Task description
Restate the records in full and exactly, with no images included.
<<<<
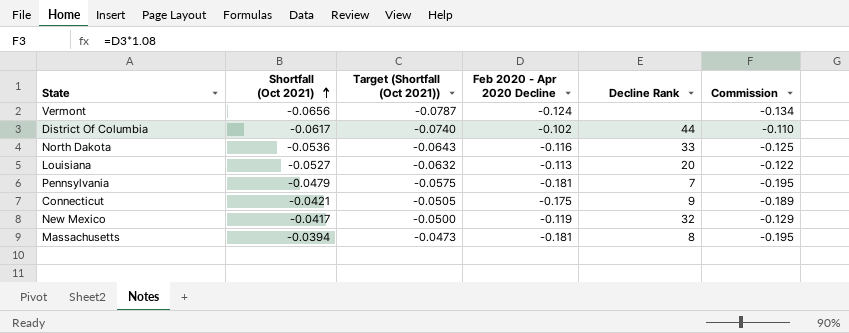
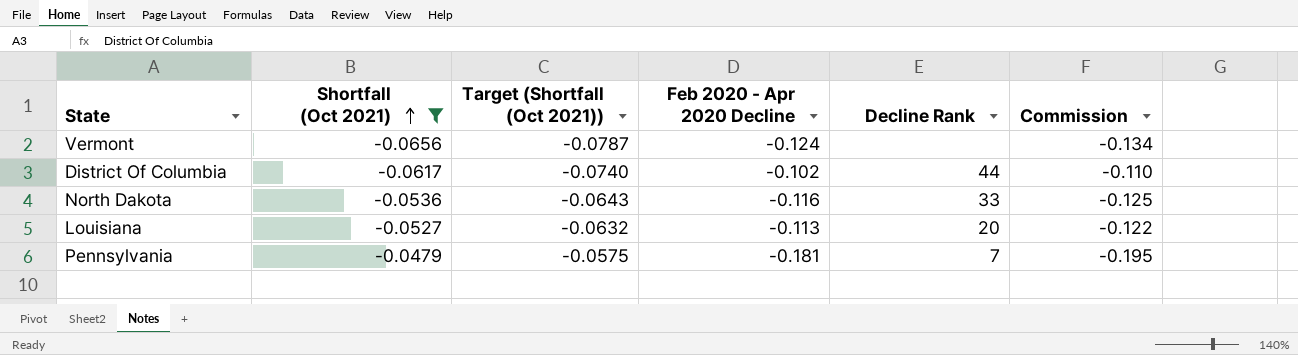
filter: none -> Shortfall (Oct 2021) <= -0.0479

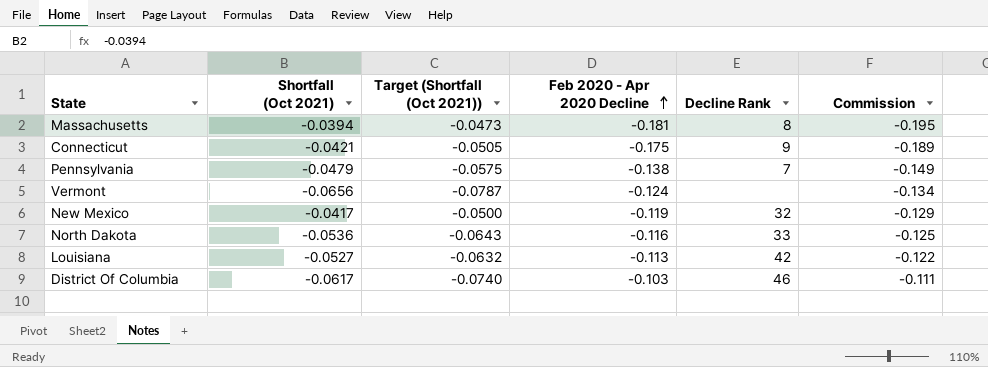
filter: Shortfall (Oct 2021) <= -0.0479 -> none
row order: Shortfall (Oct 2021) ascending -> Feb 2020 - Apr 2020 Decline ascending
Pennsylvania | Feb 2020 - Apr 2020 Decline: -0.181 -> -0.138
Pennsylvania | Commission: -0.195 -> -0.149
Louisiana | Decline Rank: 20 -> 42
District Of Columbia | Feb 2020 - Apr 2020 Decline: -0.102 -> -0.103
District Of Columbia | Decline Rank: 44 -> 46
District Of Columbia | Commission: -0.110 -> -0.111

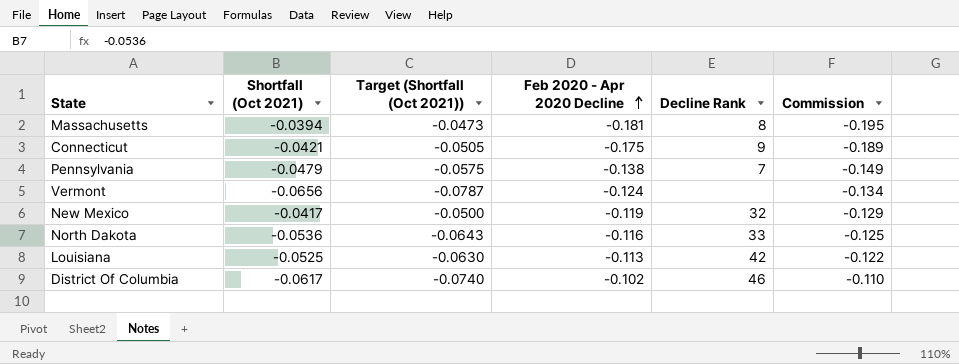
Louisiana | Shortfall (Oct 2021): -0.0527 -> -0.0525
Louisiana | Target (Shortfall (Oct 2021)): -0.0632 -> -0.0630
District Of Columbia | Feb 2020 - Apr 2020 Decline: -0.103 -> -0.102
District Of Columbia | Commission: -0.111 -> -0.110

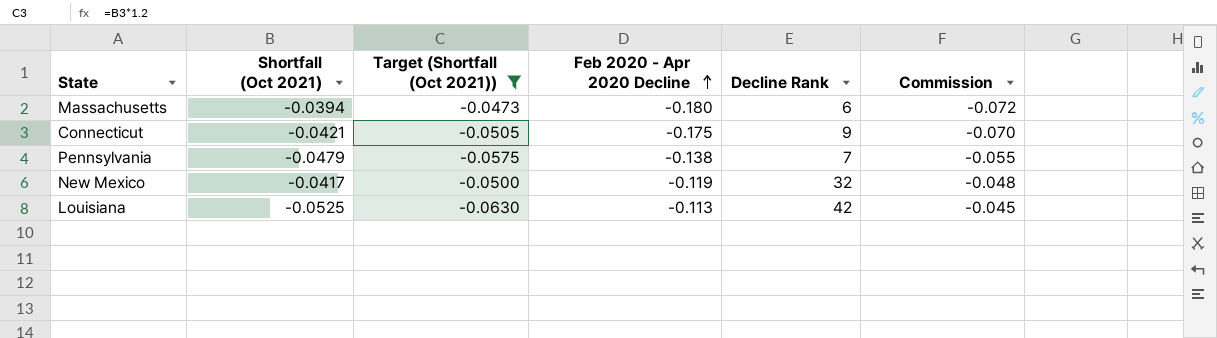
filter: none -> Target (Shortfall (Oct 2021)) >= -0.0630
column Commission | formula: [Feb 2020 - Apr 2020 Decline] * 1.08 -> [Feb 2020 - Apr 2020 Decline] * 0.4
Massachusetts | Feb 2020 - Apr 2020 Decline: -0.181 -> -0.180
Massachusetts | Decline Rank: 8 -> 6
>>>>
Task response
filter: none -> Shortfall (Oct 2021) <= -0.0479

filter: Shortfall (Oct 2021) <= -0.0479 -> none
row order: Shortfall (Oct 2021) ascending -> Feb 2020 - Apr 2020 Decline ascending
Pennsylvania | Feb 2020 - Apr 2020 Decline: -0.181 -> -0.138
Pennsylvania | Commission: -0.195 -> -0.149
Louisiana | Decline Rank: 20 -> 42
District Of Columbia | Feb 2020 - Apr 2020 Decline: -0.102 -> -0.103
District Of Columbia | Decline Rank: 44 -> 46
District Of Columbia | Commission: -0.110 -> -0.111

Louisiana | Shortfall (Oct 2021): -0.0527 -> -0.0525
Louisiana | Target (Shortfall (Oct 2021)): -0.0632 -> -0.0630
District Of Columbia | Feb 2020 - Apr 2020 Decline: -0.103 -> -0.102
District Of Columbia | Commission: -0.111 -> -0.110

filter: none -> Target (Shortfall (Oct 2021)) >= -0.0630
column Commission | formula: [Feb 2020 - Apr 2020 Decline] * 1.08 -> [Feb 2020 - Apr 2020 Decline] * 0.4
Massachusetts | Feb 2020 - Apr 2020 Decline: -0.181 -> -0.180
Massachusetts | Decline Rank: 8 -> 6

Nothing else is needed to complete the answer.